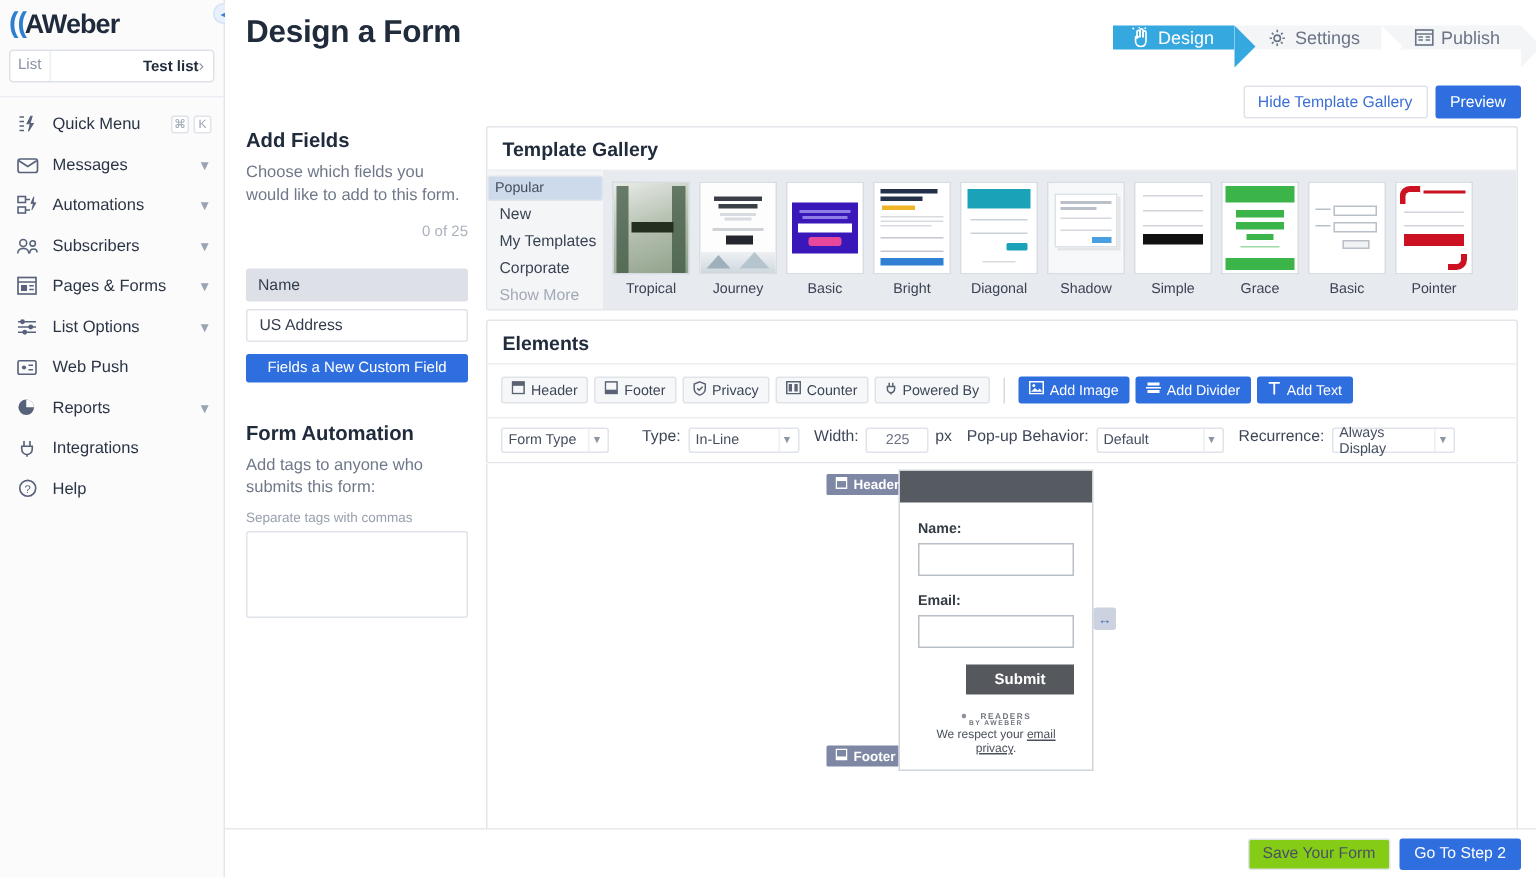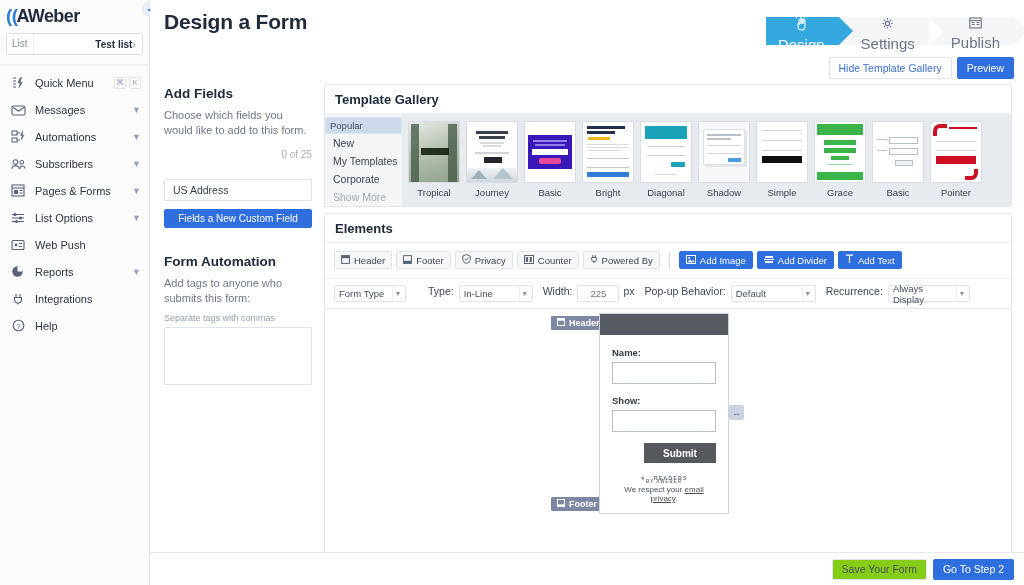--- a/index.html
+++ b/index.html
@@ -67,9 +67,9 @@
 
   .steps{ position:absolute; right:10px; top:17px; display:flex; height:28px; }
   .step{
-    display:flex; align-items:center; gap:5px; font-size:15px;
-    padding:0 14px 0 12px; height:28px; position:relative;
-    background:#f4f5f7; color:#6a7486;flex-direction:column;
+    display:flex; align-items:center; gap:5px; font-size:12px;
+    padding:0 14px 0 12px; height:16px; position:relative;
+    background:#f4f5f7; color:#6a7486;
   }
   .step .ic{ display:flex; align-items:center; }
   .step.active{ background:#35a8e0; color:#fff; }

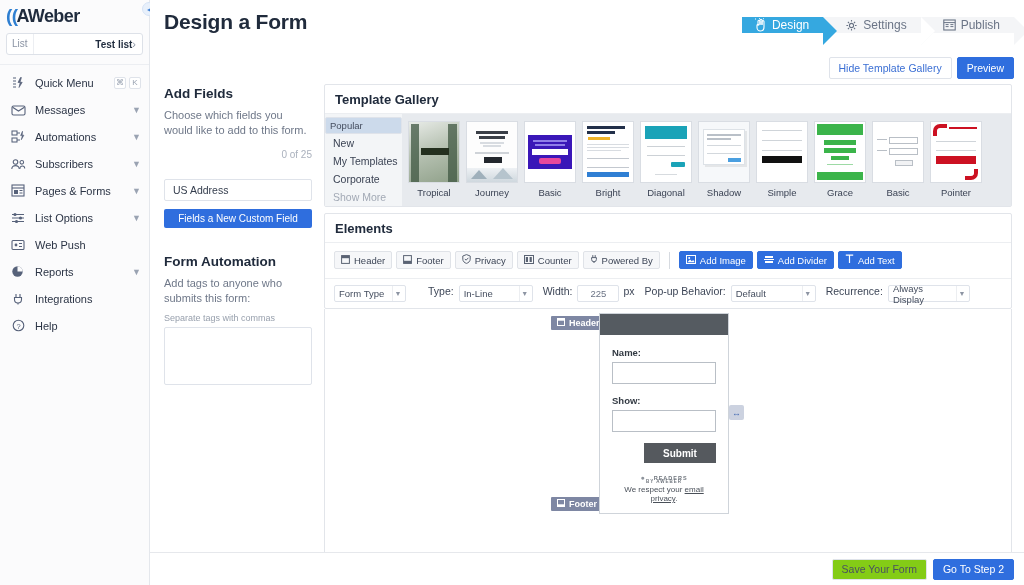--- a/index.html
+++ b/index.html
@@ -424,6 +424,9 @@
         <div class="muted">Choose which fields you would like to add to this form.</div>
         <div class="count">0 of 25</div>
 
+        <div class="field-pill filled">
+          <span>Name</span>
+        </div>
         <div class="field-pill outline">
           <span>US Address</span>
         </div>

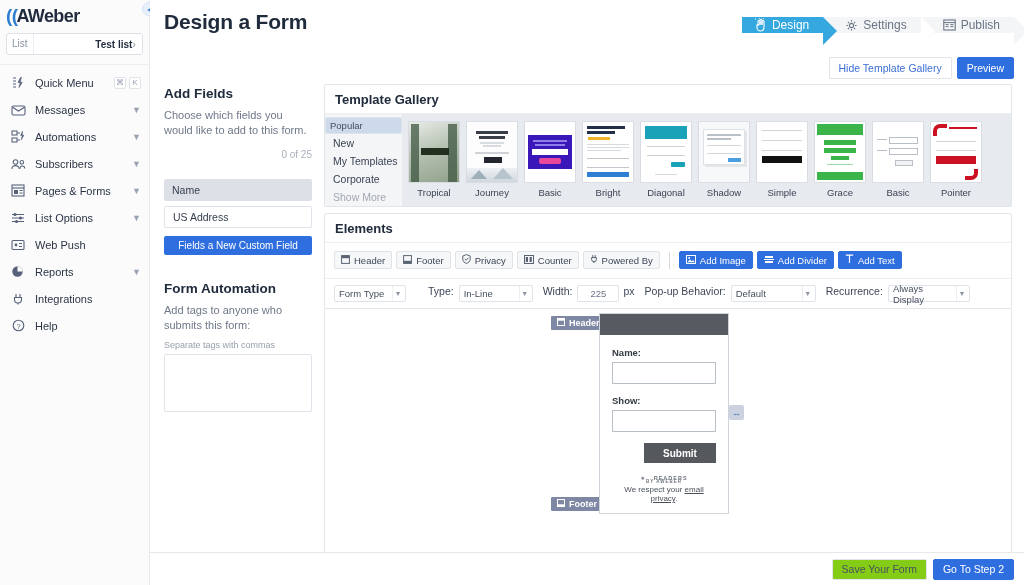--- a/index.html
+++ b/index.html
@@ -715,7 +715,7 @@
             <div class="form-body">
               <div class="f-label">Name:</div>
               <div class="f-input"></div>
-              <div class="f-label">Show:</div>
+              <div class="f-label">Email:</div>
               <div class="f-input"></div>
               <div class="f-submit">Submit</div>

=-=-=

**What you will do**
In the entries above, find each line with the word "relative" and return it.

**Problem solution**
-    padding:0 14px 0 12px; height:28px; position:relative;
+    padding:0 14px 0 12px; height:16px; position:relative;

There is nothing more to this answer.